Лежал иногда Куба у костра по ночам, кутаясь в мешки и полушубок, и думал. Девки спали крепко, а он, старик, спал плохо. Думал о будущем. Пока всего хватит до поры до времени. Но соро придет зима, – снег уже выпадал временами – тогда никто не выдержит в шалаше, в горах. Наконец, люди должны же заметить, кто здесь грабит. Старый мужик, седой, три женщины так-то так, да и это может возбудить подозрение. Грабежи продолжаются, было три убийства. Деньжат они уже сколотили немного. Надо домой возвращаться. Перезимуют, а весной – точно на работу пойдут, а на самом деле купят где-нибудь кусок земли и не вернутся больше. Уйдут за Новый Торг. Девки замуж выйдут, – толстые они теперь, краснощекия, отъелись так, что смотреть любо! Куба Водяной станет земельным Кубой. Судьба, слава Богу, изменилась.

А девки жили, как в огне. Научились бегать по горам, как козы, по лесам, как волки. Ветер обжег их лица, кровь пылала под загорелой кожей – огонь их жег.

Первая кража сошла у них хорошо. Отец нашел вола в сосновой роще, поймал за рога, морду окрутил тряпкой; увели его в чащу, Рузя – его обухом в лоб раз-другой, убила. Еды хватило на несколько дней, пока мясо не стало портиться.

И первый разбой на дороге тоже прошел удачно. Идет старый мужик по дороге с тремя девками. Купец их не испугался, хоть дело в было лесу. К тому же это было среди бела дня.

– Да славится имя Господне! – говорит старик, поровнявшись с купцом и снимает шляпу.

Купец, – должно быть, немец был, – не ответил, только головой кивнул, а старик в ту же минуту повернулся и бац его по голове дубиной. Купец упал. Старик его еще раз-другой, потом ножом дорезал.

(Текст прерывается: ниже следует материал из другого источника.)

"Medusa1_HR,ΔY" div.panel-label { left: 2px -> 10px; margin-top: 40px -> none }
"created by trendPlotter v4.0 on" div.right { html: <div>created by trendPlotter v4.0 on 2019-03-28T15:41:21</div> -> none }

Из девок только Рузя ударила его обухом. Зато второго, корчмаря, она первая уже пырнула ножом в горло, спящего. Велела Викте добить его, а сама с Улькой и отцом стала разбивать сундук с деньгами; Викта однако, не захотела. Но в третий раз, когда они снова напали на странствующего купца, и она уже ударила его обухом по темени.

Рузю охватило какое-то безумие грабежей и убийств. Когда они не шли никуда по нескольку дней, она не могла усидеть.

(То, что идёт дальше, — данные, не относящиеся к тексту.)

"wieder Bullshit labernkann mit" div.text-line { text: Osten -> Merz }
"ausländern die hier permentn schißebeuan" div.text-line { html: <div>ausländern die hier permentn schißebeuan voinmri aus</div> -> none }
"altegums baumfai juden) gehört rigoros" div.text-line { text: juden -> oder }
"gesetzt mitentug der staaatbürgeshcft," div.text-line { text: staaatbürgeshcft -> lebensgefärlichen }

– Нужно поджечь когда-нибудь эти поселки, – говорила она, глядя с обрыва на города и деревни, рассеянные по Спижу и Липтову.

Теперь уже не старик-отец, а она была атаманом. Шла вперед с топором под мышкой, с пистолетами за пазухой. Она добыла оружие. Ограбила кожевенную лавку в Попраде; там и оружием торговали. Проскользнула одна ночью через окно, отогнув в нем решетку топором настолько, чтобы можно было пролезть. Если бы ее кто-нибудь услышал или увидел, она бы погибла. Отец и сестры стояли за углом дома, напротив, и были готовы и к защите и к бегству. Если бы не удалось ее отстоять, уж лучше было пожертвовать одной головой, хотя бы и дочери и сестры, чем жертвовать всеми своими. Сердца у них дрожали в груди. Это была самая дерзкая, самая смелая их кража.

– Ты не боялась, что тебя накроют? – спрашивала Викта.

– Эх! мне это и в голову не приходило. Если б я боялась, так не пошла бы.

В долине у озера, в лесу и во время нападений, казалось, что она растет. Когда она шла среди людей, она горбилась и гнулась, уменьшалась на половину. Боялась людей, терпеть их не могла.